No, I'm just guessing he hates me like everyone else. Self-pity always makes me feel better. So near blind with pain, ok ok, almost dying with shock, OK, slightly surprised and temporarily blinded, he told me off for being out of bed so late! The cheek of it! I mean, he was out of bed to, right? I said this very indignantly to him and do you know what he did? He laughed! And a very disturbing laugh he has to, like hyenas cackling or well, baby hyenas at least.

And he sent me back to bed, honestly I was only complying because he was so damn weird. I mean that's what most people say about me, but him! He must be a right outcast, a maniac only allowed into the school at night. That's right, he's probably actually a maniac ghost! Although how come I didn't fall straight through him? Damn reason, always ruins everything!!

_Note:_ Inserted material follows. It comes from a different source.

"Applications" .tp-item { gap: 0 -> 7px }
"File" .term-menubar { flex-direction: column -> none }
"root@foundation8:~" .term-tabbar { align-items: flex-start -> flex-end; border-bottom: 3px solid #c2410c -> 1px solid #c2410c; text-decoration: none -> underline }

I'm back again, my dear diary! Did you miss me? Oh of course you don't actually know who I am yet, do you? Right then, my name is Ashley Lacy, I am a 6th year and in Gryffindor house, although half the people on my house don't actually know that. I have long brown hair, grey/green eyes and pale skin, which is actually really annoying because ever time I look in the mirror I always look like a ghost.

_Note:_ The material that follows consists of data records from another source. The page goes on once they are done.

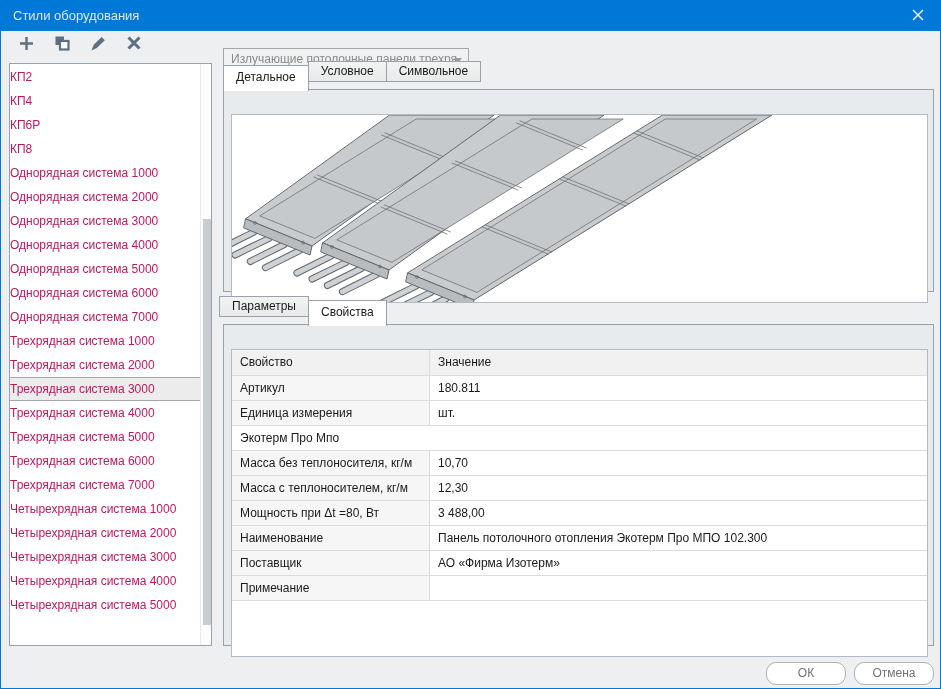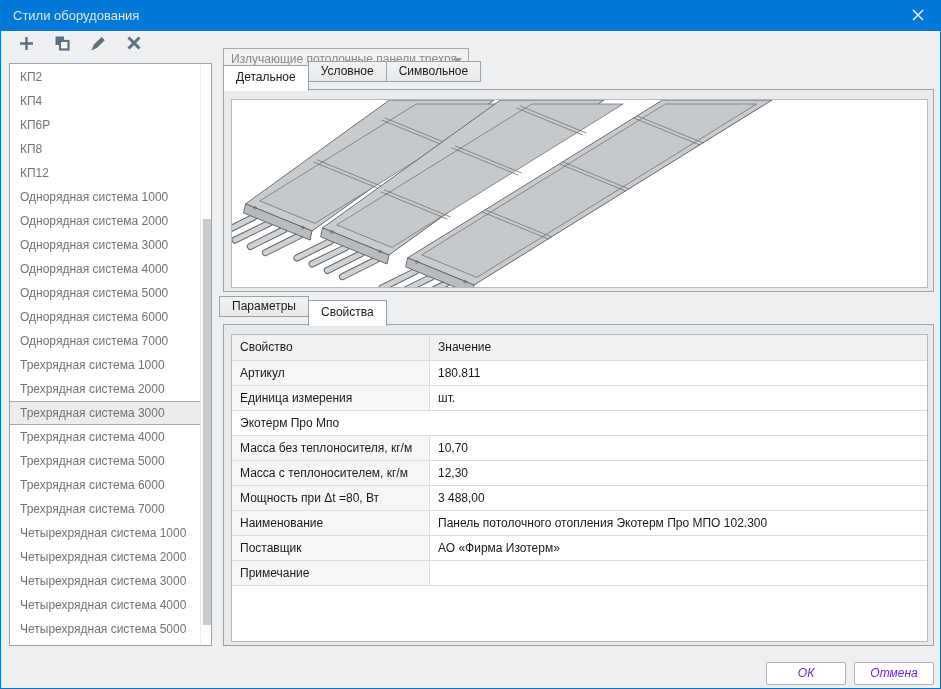"КП2" .list-item { color: #737373 -> #be185d; padding-left: 10px -> none }
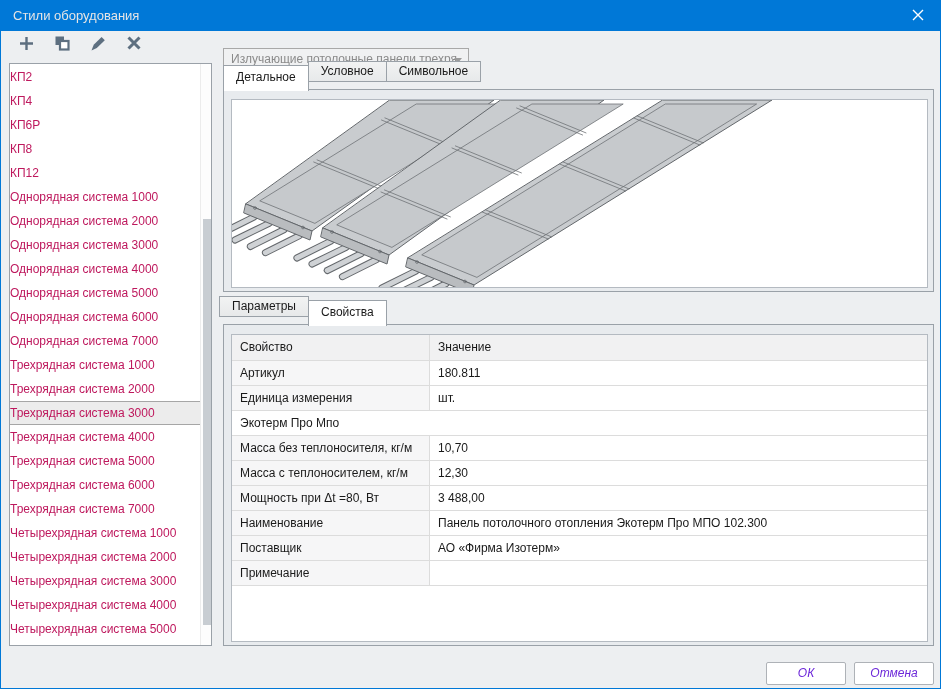"КП12" div.list-item { html: <div>КП12</div> -> none }
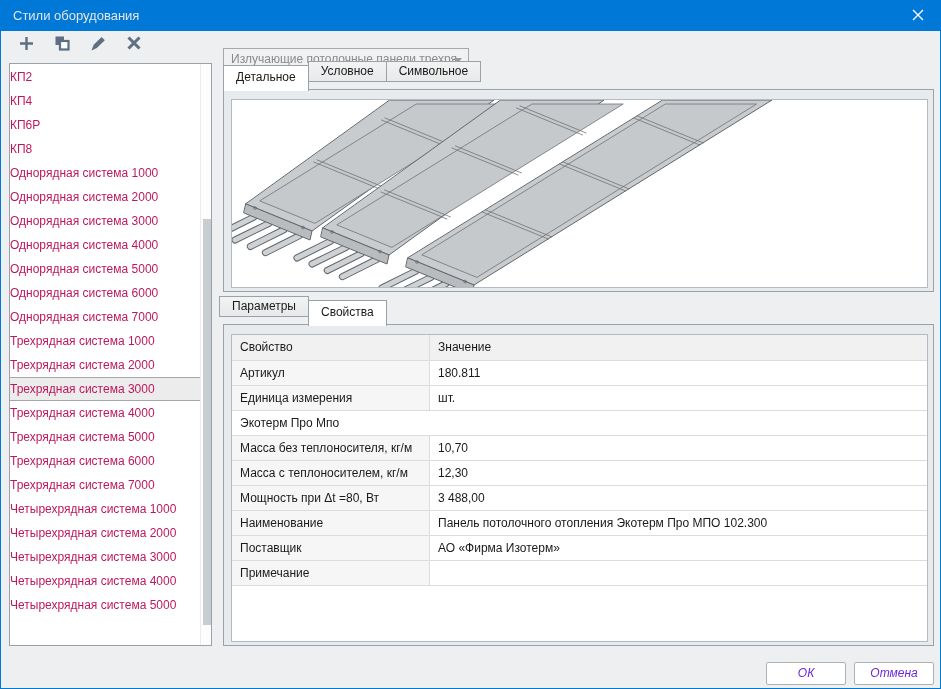"Свойство" .canvas { top: 9px -> 24px }
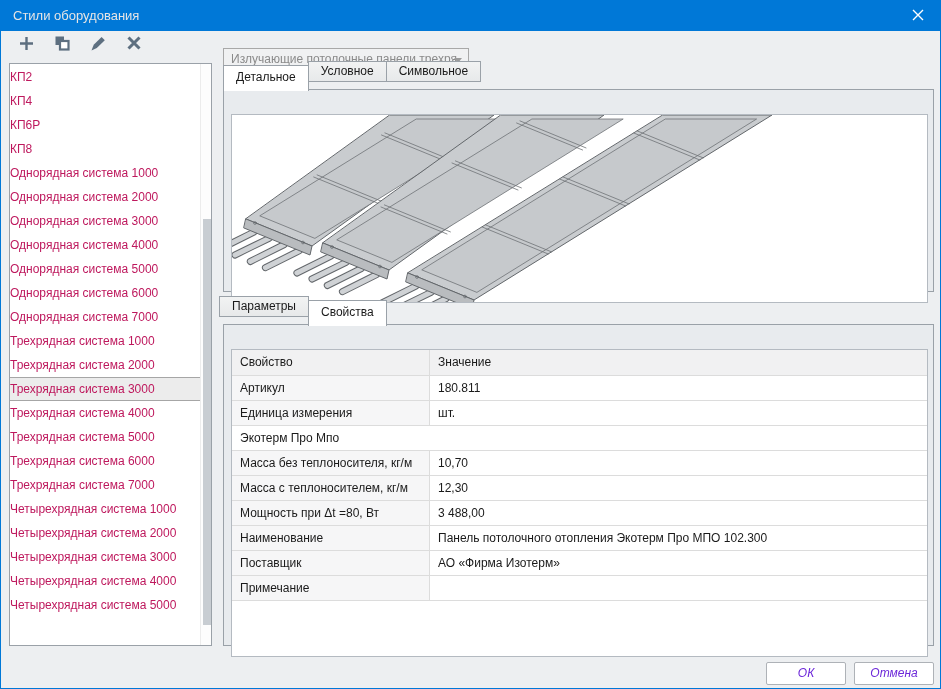"ОК" .btn { border-radius: 2px -> 10px; color: #6d28d9 -> #737373; font-style: italic -> none }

Never mind. I have an infatuation with Mr. James Andrews, 7th year in Gryffindor house, although he doesn't even know my name. The other day he called me Aaron when I picked up his pencil, so it doesn't bode well does it?

I am laughed at, teased, attacked and generally ignored by the rest of my house mates, which is a luxury compared to the treatment I get from the Slytherin's. I tried and sort of succeeded in potions today until some ridiculously ugly Slytherin barged into me and made me tip my potion all over Professor Slughorn, I didn't do it on purpose, honest!

What is it with diaries and not believing me? Professor Slughorn didn't believe me either, grumpy old git. Gave me, innocent goody two shoes Ashley, detention with him for a whole bloody week! And bloody Sirius Black, who kept giving me weird looks all lesson, ended up cursing the dolt who knocked into me and got detention as well. The only thing that could make my detention worse is with some popular faggot trying to boss me around, just because I'm lower than them in the whole 'social ladder' thing.

Argh they make me mad, although I'm always very careful not to let them know this, I just content myself with thinking rude things about them in my head. It goes like this, "hey Lacy, pick this up for me, now," and I'll be all like, "yes, yes of course." But in my head I'll be thinking, you lazy ugly fat cow pick it up yourself, oh I forgot, you can't bend because your skirt will ride up so high that your kickerless ass will be in plain view. Although if you had thought of that I'm sure you would have done it by now. See? I may seem very timid but really, I'm a roaring tiger! Yeah, right.

So hear I am, just summarising my day so far before I go to the torture chamber for my undeserved detention. Argh what if Slughorn wants to have it on with me? I always knew he was getting bored of McGonagall. Oh well, at least I'll have Sirius for company. Yeah like he'll make me feel any better, I bet he won't even try to flirt with me because everyone thinks I'm a complete lesbian, (no offence), which I am not! It's just all the right guys are gay. Anyway I better be off, speak later as it's not like I have anything better to do.

Time to go to the front line and face the fatal wrath of Slughorny and a certain Mr. oversexed Black.